**INSTRUCTIONS FOR THE TASK:**
From the data that follows, print exactly the lines starting at the one containing "- jointprob, section D" and ending at the one containing "presented this Rmarkdown"; include both of them and nothing more.

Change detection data
━━━━━━━━━━━━━━━━

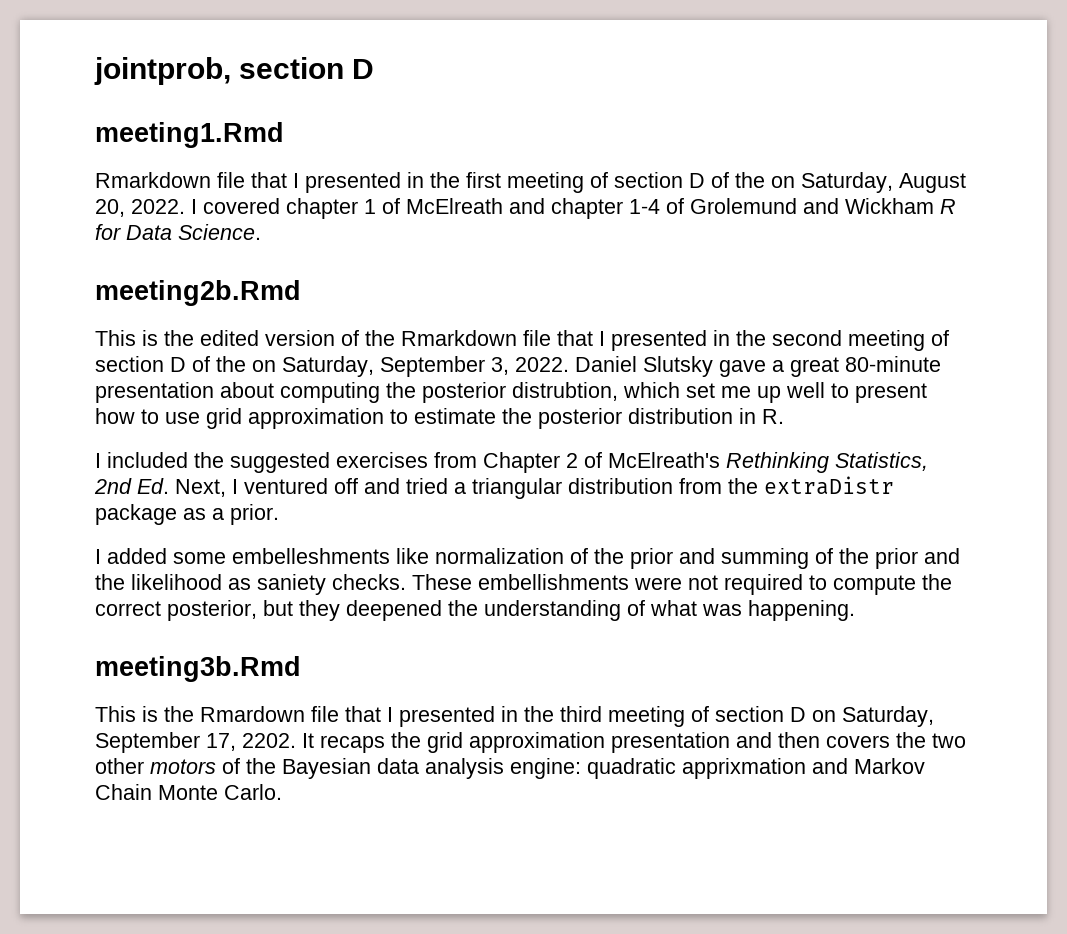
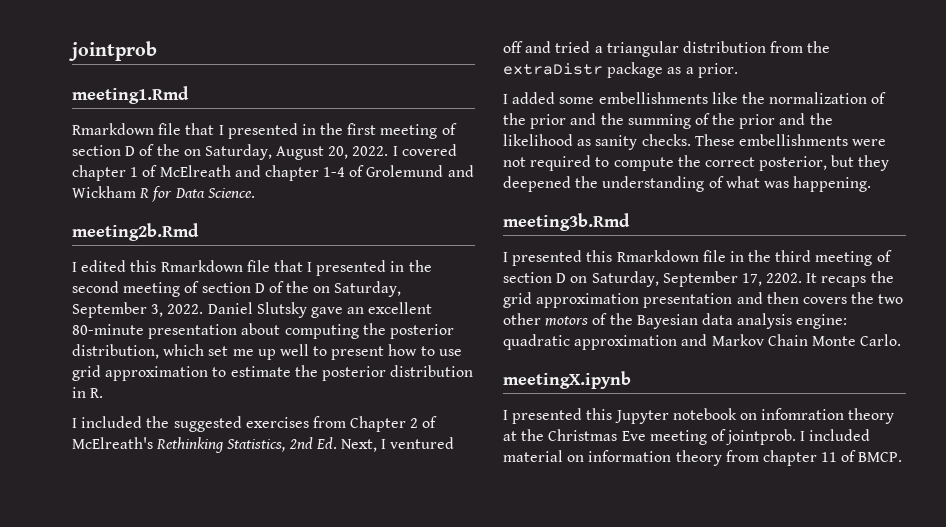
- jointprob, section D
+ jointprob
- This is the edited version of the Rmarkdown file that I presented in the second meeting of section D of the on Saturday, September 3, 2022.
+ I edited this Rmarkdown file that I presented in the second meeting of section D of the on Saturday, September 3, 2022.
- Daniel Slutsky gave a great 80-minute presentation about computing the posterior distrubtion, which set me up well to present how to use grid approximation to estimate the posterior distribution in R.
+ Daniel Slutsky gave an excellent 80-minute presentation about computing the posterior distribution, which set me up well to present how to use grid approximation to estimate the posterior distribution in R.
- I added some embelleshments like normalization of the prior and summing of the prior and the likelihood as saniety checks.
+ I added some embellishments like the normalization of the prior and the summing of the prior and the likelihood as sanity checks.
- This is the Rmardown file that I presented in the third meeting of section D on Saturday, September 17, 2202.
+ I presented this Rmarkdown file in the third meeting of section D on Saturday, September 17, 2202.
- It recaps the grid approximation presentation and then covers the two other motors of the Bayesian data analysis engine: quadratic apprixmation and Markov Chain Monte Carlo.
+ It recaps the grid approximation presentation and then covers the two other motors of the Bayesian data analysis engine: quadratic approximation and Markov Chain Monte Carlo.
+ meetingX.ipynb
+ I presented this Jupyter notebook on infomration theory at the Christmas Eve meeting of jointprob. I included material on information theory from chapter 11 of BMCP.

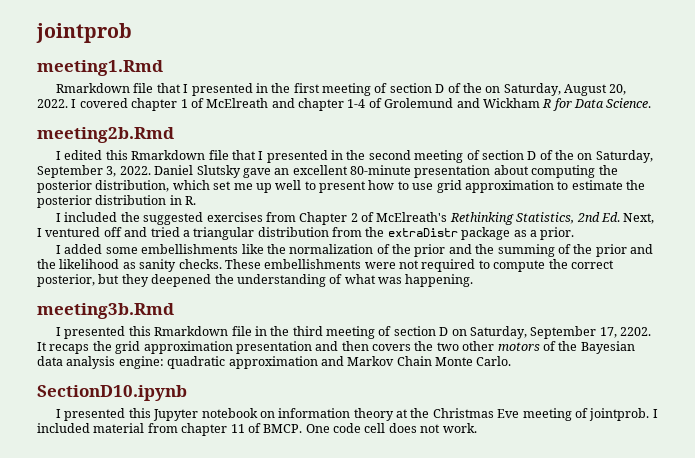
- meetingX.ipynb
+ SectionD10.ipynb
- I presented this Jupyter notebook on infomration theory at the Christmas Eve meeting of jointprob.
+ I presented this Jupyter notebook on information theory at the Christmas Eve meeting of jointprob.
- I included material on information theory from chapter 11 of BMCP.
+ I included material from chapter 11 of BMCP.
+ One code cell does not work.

━━━━━━━━━━━━━━━━

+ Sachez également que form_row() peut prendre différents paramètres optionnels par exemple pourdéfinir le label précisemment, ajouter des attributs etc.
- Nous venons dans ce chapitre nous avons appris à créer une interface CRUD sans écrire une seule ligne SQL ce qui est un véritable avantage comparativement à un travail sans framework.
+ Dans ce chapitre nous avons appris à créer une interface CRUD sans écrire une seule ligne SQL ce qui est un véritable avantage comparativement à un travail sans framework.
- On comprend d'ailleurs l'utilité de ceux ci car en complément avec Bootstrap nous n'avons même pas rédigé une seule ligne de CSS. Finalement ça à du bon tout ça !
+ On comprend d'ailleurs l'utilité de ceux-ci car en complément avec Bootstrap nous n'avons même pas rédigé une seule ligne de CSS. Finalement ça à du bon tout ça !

━━━━━━━━━━━━━━━━

**RESPONSE TO THE TASK:**
- jointprob, section D
+ jointprob
- This is the edited version of the Rmarkdown file that I presented in the second meeting of section D of the on Saturday, September 3, 2022.
+ I edited this Rmarkdown file that I presented in the second meeting of section D of the on Saturday, September 3, 2022.
- Daniel Slutsky gave a great 80-minute presentation about computing the posterior distrubtion, which set me up well to present how to use grid approximation to estimate the posterior distribution in R.
+ Daniel Slutsky gave an excellent 80-minute presentation about computing the posterior distribution, which set me up well to present how to use grid approximation to estimate the posterior distribution in R.
- I added some embelleshments like normalization of the prior and summing of the prior and the likelihood as saniety checks.
+ I added some embellishments like the normalization of the prior and the summing of the prior and the likelihood as sanity checks.
- This is the Rmardown file that I presented in the third meeting of section D on Saturday, September 17, 2202.
+ I presented this Rmarkdown file in the third meeting of section D on Saturday, September 17, 2202.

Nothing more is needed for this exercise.